* **SOURCE MATERIAL**:

○ ○ ○ ○ ○ ○ ○

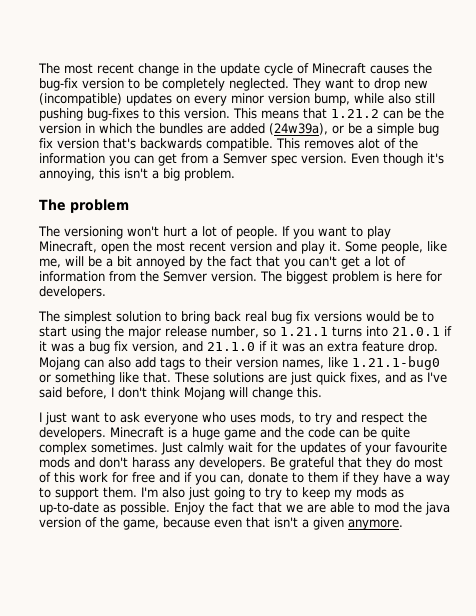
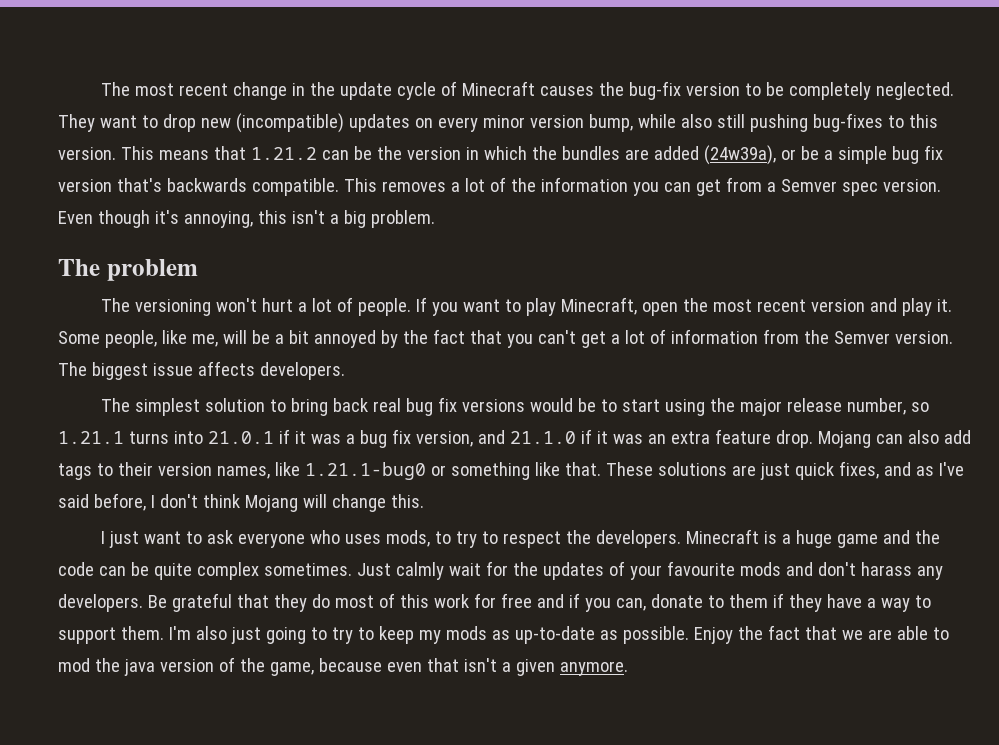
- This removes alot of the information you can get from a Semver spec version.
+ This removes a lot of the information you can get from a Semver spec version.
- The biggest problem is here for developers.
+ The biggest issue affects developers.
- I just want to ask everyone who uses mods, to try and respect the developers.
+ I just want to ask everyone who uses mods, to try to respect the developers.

○ ○ ○ ○ ○ ○ ○

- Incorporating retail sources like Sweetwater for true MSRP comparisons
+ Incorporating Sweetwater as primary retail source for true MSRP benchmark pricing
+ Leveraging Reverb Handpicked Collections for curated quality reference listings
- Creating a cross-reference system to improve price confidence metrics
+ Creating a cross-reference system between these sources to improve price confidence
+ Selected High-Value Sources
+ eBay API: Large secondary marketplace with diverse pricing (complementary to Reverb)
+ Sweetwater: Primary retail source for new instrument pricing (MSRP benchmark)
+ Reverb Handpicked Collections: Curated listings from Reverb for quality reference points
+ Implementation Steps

○ ○ ○ ○ ○ ○ ○

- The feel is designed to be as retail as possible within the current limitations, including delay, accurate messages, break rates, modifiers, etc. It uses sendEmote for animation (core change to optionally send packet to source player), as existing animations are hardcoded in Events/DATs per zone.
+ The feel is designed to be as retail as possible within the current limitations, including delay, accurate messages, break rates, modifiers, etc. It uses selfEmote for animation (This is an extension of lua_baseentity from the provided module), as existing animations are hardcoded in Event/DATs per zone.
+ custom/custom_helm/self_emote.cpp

○ ○ ○ ○ ○ ○ ○

From the line that has "- This removes" through the line that has "to respect the developers.", copy every line exactly as it appears above, and leave out all others.

* **EXERCISE SOLUTION**:
- This removes alot of the information you can get from a Semver spec version.
+ This removes a lot of the information you can get from a Semver spec version.
- The biggest problem is here for developers.
+ The biggest issue affects developers.
- I just want to ask everyone who uses mods, to try and respect the developers.
+ I just want to ask everyone who uses mods, to try to respect the developers.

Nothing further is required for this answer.